GOLDEN LION TAMARIN DAY BRINGS A NEW COMMITMENT
Partnership with Golden Lion Tamarin Association is a continuation of a conservation success story
ATLANTA – August 2, 2022 – On Golden Lion Tamarin Day, Zoo Atlanta announces a substantial new commitment to the Golden Lion Tamarin Association (Associação Mico-Leão-Dourado – AMLD) to protect the tiny icons of Brazil’s Atlantic Coastal Forest.
Zoo Atlanta and AMLD have a long history of partnership, dating to the 1980s. The fact that the golden lion tamarins exist in the wild today is owed largely to the work of these organizations and the international zoo community.
“The golden lion tamarin is a model story of the role of accredited zoos and aquariums in conservation,” said Raymond B. King. “Like the California condor and others that almost disappeared from the wild, golden lion tamarins are a species that would likely not be here today were it not for partnerships with zoos like Zoo Atlanta.”
Found only in this coastal rainforest, a little over 40 miles northeast of Rio de Janeiro, golden lion tamarins are named for their striking orange color and lion-like manes around their faces. Adults weigh only around 1.3 pounds. By the 1970s, habitat loss and the pet trade had reduced the wild population to only around 200 individuals. Conservationists swiftly acted to develop a comprehensive program to include habitat protection and restoration; translocation of individuals to safer habitats; educational outreach; and cooperative breeding programs in zoos. Importantly, in the 1980s and 1990s, golden lion tamarins born in zoological care, including tamarins from Zoo Atlanta, were introduced into the wild in Brazil. The introduction of these individuals helped to bolster the wild population, which now numbers around 2,500 and which resulted in a conservation status change from Critically Endangered to Endangered.
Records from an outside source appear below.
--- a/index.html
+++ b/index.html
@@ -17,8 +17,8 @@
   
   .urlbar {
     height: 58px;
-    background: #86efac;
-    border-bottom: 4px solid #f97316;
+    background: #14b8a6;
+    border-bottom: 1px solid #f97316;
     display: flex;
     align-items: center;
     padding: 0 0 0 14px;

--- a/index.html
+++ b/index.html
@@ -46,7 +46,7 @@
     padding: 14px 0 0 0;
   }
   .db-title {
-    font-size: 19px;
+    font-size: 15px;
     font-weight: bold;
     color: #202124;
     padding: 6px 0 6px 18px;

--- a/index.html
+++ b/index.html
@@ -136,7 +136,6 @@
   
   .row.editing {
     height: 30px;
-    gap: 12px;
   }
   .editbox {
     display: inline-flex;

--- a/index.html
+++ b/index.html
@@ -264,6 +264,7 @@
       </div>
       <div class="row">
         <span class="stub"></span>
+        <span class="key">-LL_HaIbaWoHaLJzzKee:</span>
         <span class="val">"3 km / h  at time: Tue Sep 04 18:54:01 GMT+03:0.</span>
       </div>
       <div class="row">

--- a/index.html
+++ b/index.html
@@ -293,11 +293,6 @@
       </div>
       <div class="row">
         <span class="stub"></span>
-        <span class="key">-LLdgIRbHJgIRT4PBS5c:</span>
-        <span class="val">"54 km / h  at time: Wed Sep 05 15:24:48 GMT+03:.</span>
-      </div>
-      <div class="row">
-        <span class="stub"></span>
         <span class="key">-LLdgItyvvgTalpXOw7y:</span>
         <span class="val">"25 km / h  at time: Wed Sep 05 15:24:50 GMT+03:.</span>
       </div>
“While we celebrate successes like these, as with any other conservation project, this important work must be allowed to continue in the long term,” said Jennifer Mickelberg, PhD, Vice President of Collections and Conservation and the International Studbook Keeper for golden lion tamarins. “Even as we speak, new threats to this species demand our immediate attention.”
Despite successful efforts to set aside, preserve, and protect wild habitat, a 2019 yellow fever outbreak decimated the wild golden lion tamarin population by at least a third. AMLD, a non-governmental organization based in Brazil, worked with partners to vaccinate wild individuals and to work with the local human populations impacted by the outbreak.
“The Golden Lion Tamarin Association has demonstrated for 30 years that successful and sustainable conservation programs are those which have a multi-faceted approach that includes not just habitat preservation, but also community engagement, education, population management based on science, and partnership with other organizations,” Mickelberg said. “Zoo Atlanta is very proud to support an organization that exemplifies the fact that when approached correctly, conservation efforts can and do work.”
Zoo Atlanta is home to eight golden lion tamarins and has seen several important breeding successes over the years. The most recent of these are twins Ipa and Nema, born in 2021. Tune in to Zoo Atlanta Facebook and Instagram on August 2 for a special Golden Lion Day social media takeover featuring members of the Zoo’s tamarin population.
The partnership with AMLD is a commitment which strongly aligns with Zoo Atlanta’s Conservation Strategic Action Plan, which guides and enhances the Zoo’s efforts both locally and globally. The plan focuses on five primary goals through which Zoo Atlanta works to make a demonstrable, meaningful impact by committing resources, both financial and professional; leading and supporting conservation initiatives based on science; educating and empowering people to take conservation action; amplifying the Zoo’s conservation impact through collaboration; and developing, enhancing, and expanding Zoo Atlanta’s sustainability programs and practices.
Zoo Atlanta has an already considerable commitment to saving species and their habitats around the world. A partnership with Conservation South Luangwa, a Zambia-based nonprofit protecting African elephants and other species impacted by wildlife trafficking, was announced in 2018. Zoo Atlanta has contributed over $16 million in direct support for wild giant pandas. As one of only a select few zoos to contribute $10,000 a year to the Association of Zoos and Aquariums’ (AZA) Ape Taxon Advisory Group, the Zoo is a Platinum Supporter of a collective effort to preserve wild ape populations and to increase and sustain financial support from zoos for their conservation. Zoo Atlanta provides pro-bono headquarters space and resources for its longtime partner in gorilla conservation, the Dian Fossey Gorilla Fund International. Additional efforts include but are not limited to programs supported by the Zoo’s Mabel Dorn Reeder Conservation Endowment Fund and its Quarters for Conservation initiative, which contributes 25 cents of every general admission ticket to projects for wildlife.